Advisory vs Auto-Execute: Designing Human-in-the-Loop Ad Automation
A media buyer I worked with once kept a spreadsheet tab called "things the robot wants to do." Her agency had rolled out an automation layer that emailed her every recommended change — sometimes forty a day. She read maybe the first six. By Thursday she had stopped reading entirely and just clicked "approve all" out of fatigue. Three weeks later the automation had quietly doubled the budget on a campaign that was bleeding money, because she had approved a sequence of small increases without registering what they added up to. The tool was not broken. The boundary was broken. The human had been placed in exactly the wrong spot in the loop: asked to approve every trivial change, which trained her to stop paying attention to the dangerous ones.
That failure is the whole subject of this article. The interesting question in ad automation is almost never "should AI or a human make this decision." It is "where, precisely, does the human sit relative to the decision." Get that boundary right and automation feels like leverage — the boring, reversible, high-frequency work happens on its own while you spend your attention on strategy and the rare high-stakes call. Get it wrong and you end up with either a runaway system you do not trust, or a "human-in-the-loop" system that is really a human-shaped rubber stamp. This is a design problem, and like most design problems it has good answers and bad ones.
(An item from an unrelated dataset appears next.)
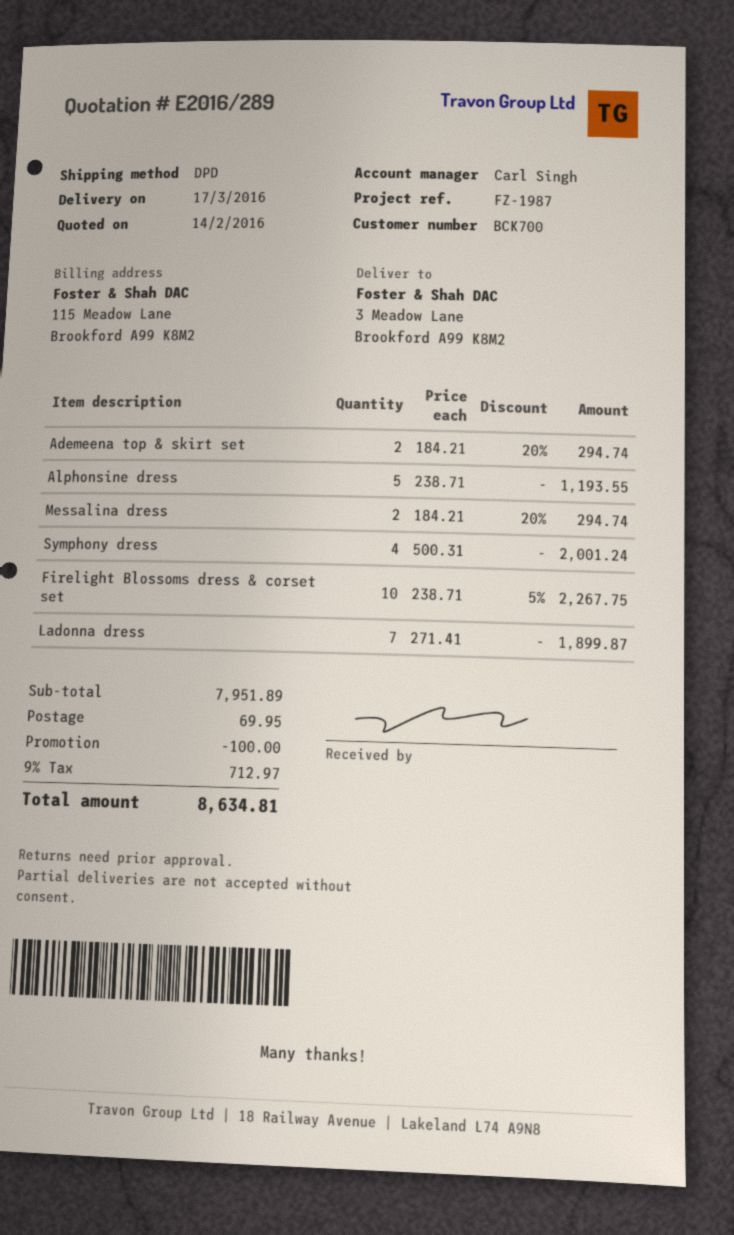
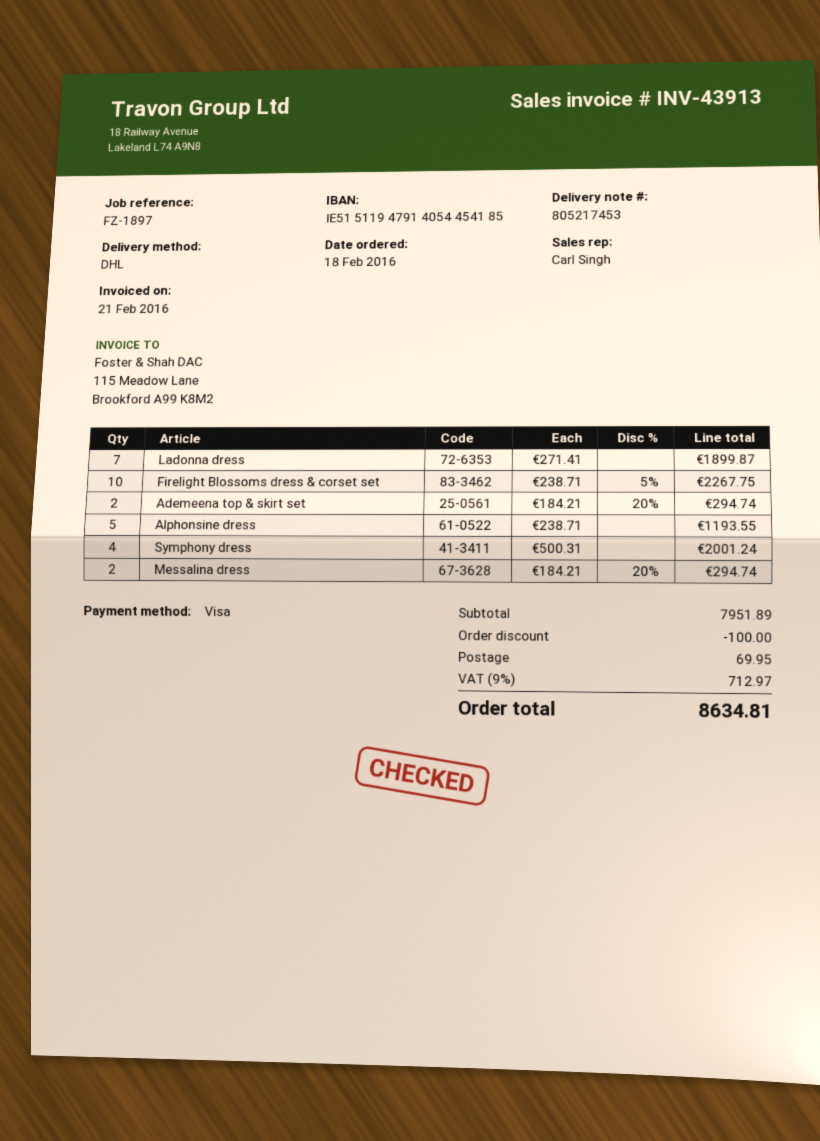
reference: FZ-1987 -> FZ-1897
shipping method: DPD -> DHL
What "human in the loop" actually means
The phrase gets used so loosely that it has nearly stopped meaning anything. Vendors slap "human-in-the-loop" on a feature where you can, in theory, go look at what the AI did after the fact. That is not a human in the loop; that is a human cleaning up after the loop. To design human in the loop ad automation well, you need to be precise about which of three distinct relationships you actually want for any given action.
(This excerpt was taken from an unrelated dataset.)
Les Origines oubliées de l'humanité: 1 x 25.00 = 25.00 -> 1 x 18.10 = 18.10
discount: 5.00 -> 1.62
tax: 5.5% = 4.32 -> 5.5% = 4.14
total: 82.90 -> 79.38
Advisory: the agent recommends, you decide and act
In advisory mode the agent does the analysis and writes the recommendation, but takes no action on the account. It might say: "Ad set 4 has spent $340 over seven days with two conversions; your account average is one conversion per $52. Consider pausing it." You read that, you agree or disagree, and you are the one who clicks pause. The human is fully in control of execution. The value the agent provides is attention and analysis — it watches everything constantly and surfaces what matters, which no human can do across hundreds of ad sets.
Advisory is the right mode when the action is consequential, hard to reverse, or depends on context the agent cannot see. Changing a campaign's optimization objective, restructuring how conversions are counted, launching into a brand-new market — these are decisions where you want a thinking human to own the call, with the agent acting as an extremely well-informed analyst rather than an operator.
Approve-each: the agent proposes a specific change and waits
This is the middle mode, and it is the one most people default to because it sounds responsible. The agent does not just advise — it stages a concrete, ready-to-execute change ("shift $80/day from Ad set 2 to Ad set 5") and holds it until you click approve. You are still the gate, but the agent has done all the work; approval is one tap.
Approve-each is genuinely useful for a narrow band of decisions: medium-stakes, somewhat reversible, where you want oversight but the agent's proposal is usually right. The danger — and it is a serious one — is that it scales terribly. The more changes flow through approve-each, the more it degrades into the spreadsheet-tab problem: a queue so long that approval becomes reflexive. Approve-each is a scalpel, not a default.
Auto-execute: the agent acts within rules you set
In auto mode the agent makes the change itself, immediately, without waiting for you — but only within boundaries you defined in advance and only for action types you explicitly allowed. The human is still in the loop, just earlier: you set the policy once ("pause any ad whose cost-per-result exceeds 3x the campaign average over a 5-day window") and the agent enforces it. Then you review the log of what it did.
This is where the leverage lives. Pausing obvious losers, nudging budgets between ad sets within a cap, turning a clearly winning creative back on after a learning reset — these happen dozens of times a week and are highly reversible. If a human has to touch each one, the automation has failed at its only job. The art is being honest about which actions truly belong here.
Mapping actions to modes: the two axes that matter
The single most useful mental model here is a two-by-two. Plot every action an agent might take against two axes: reversibility (how easily can you undo this if it was wrong?) and blast radius (how much damage can it do before you notice?). Where an action falls on this grid tells you its mode far more reliably than your gut feeling does.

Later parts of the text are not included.